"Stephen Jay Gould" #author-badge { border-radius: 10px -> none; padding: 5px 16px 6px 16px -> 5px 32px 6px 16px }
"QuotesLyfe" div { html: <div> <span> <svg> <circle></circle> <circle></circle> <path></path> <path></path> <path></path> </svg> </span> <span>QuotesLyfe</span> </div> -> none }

...

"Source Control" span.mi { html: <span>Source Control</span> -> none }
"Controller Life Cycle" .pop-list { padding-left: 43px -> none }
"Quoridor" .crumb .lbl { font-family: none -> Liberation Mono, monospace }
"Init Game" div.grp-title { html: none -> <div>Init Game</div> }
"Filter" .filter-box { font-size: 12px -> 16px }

* * *

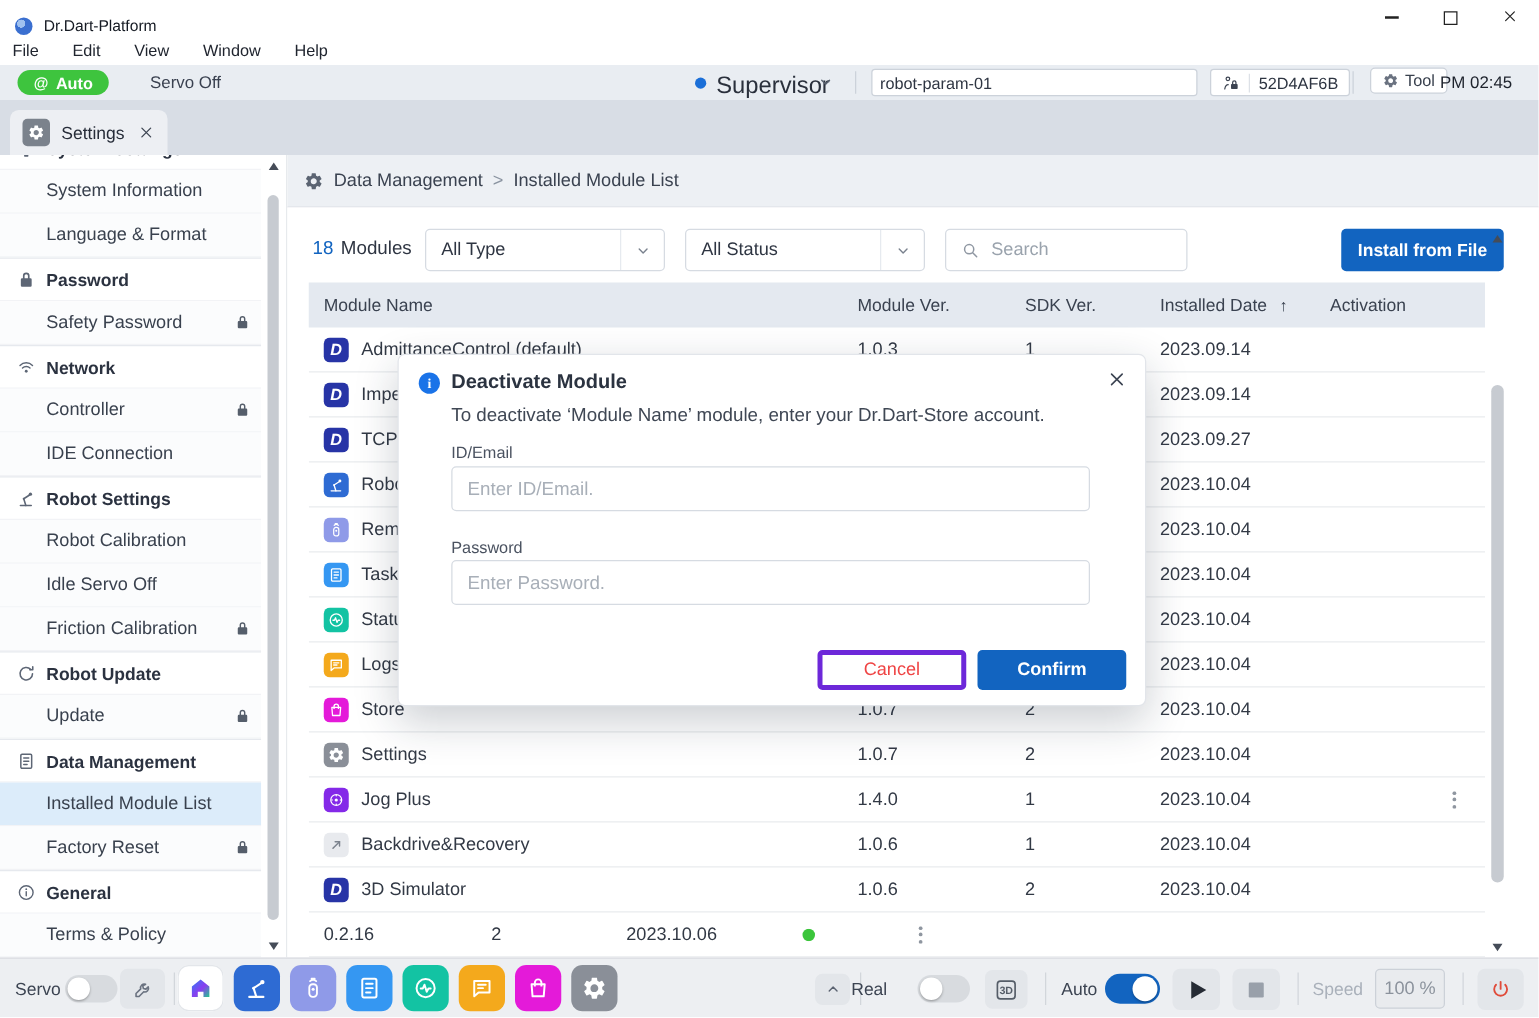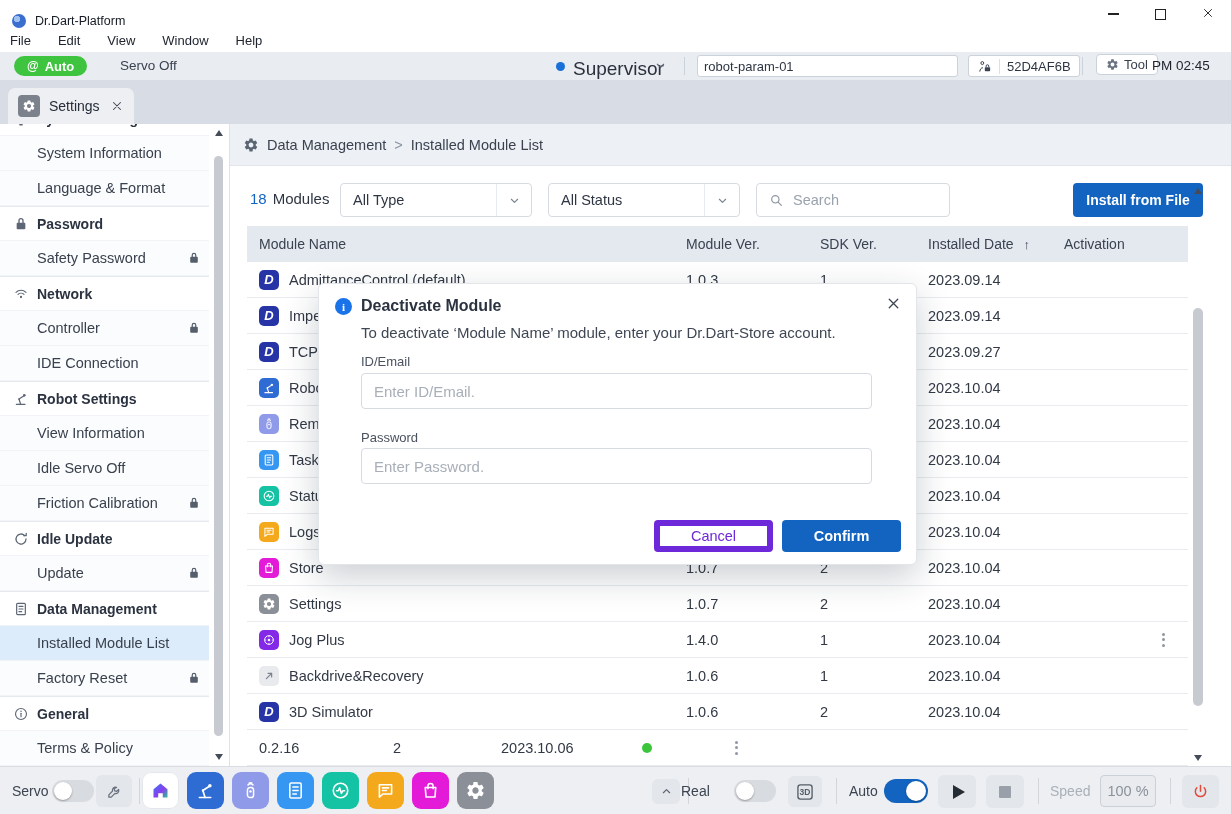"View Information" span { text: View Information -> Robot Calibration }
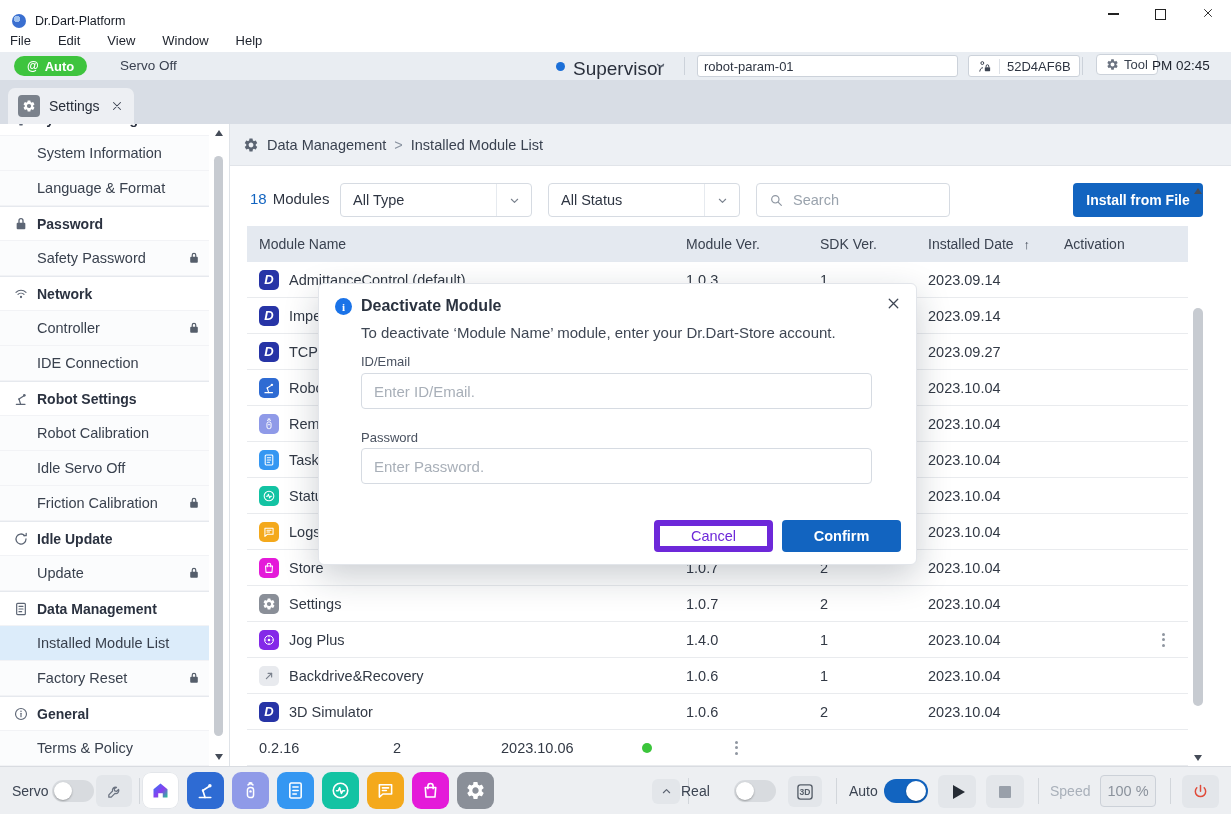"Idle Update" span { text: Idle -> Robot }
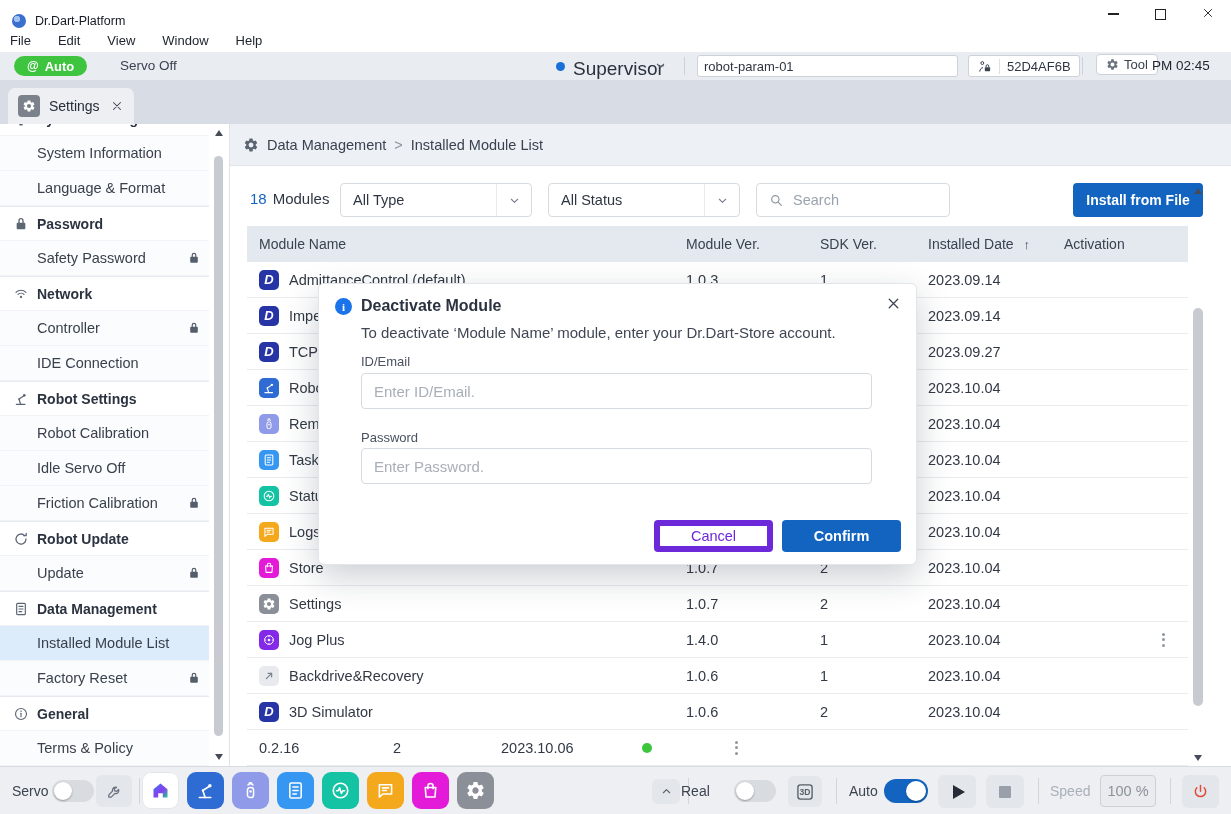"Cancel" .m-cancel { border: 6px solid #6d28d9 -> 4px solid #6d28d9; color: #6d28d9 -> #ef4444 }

▶ [WHAT TO WORK ON] Once the line with "html: <span>Source Control</span>" is found in the records above, print exactly that line and every line after it through the line with "font-size: 12px ->".

▶ [RESULT]
"Source Control" span.mi { html: <span>Source Control</span> -> none }
"Controller Life Cycle" .pop-list { padding-left: 43px -> none }
"Quoridor" .crumb .lbl { font-family: none -> Liberation Mono, monospace }
"Init Game" div.grp-title { html: none -> <div>Init Game</div> }
"Filter" .filter-box { font-size: 12px -> 16px }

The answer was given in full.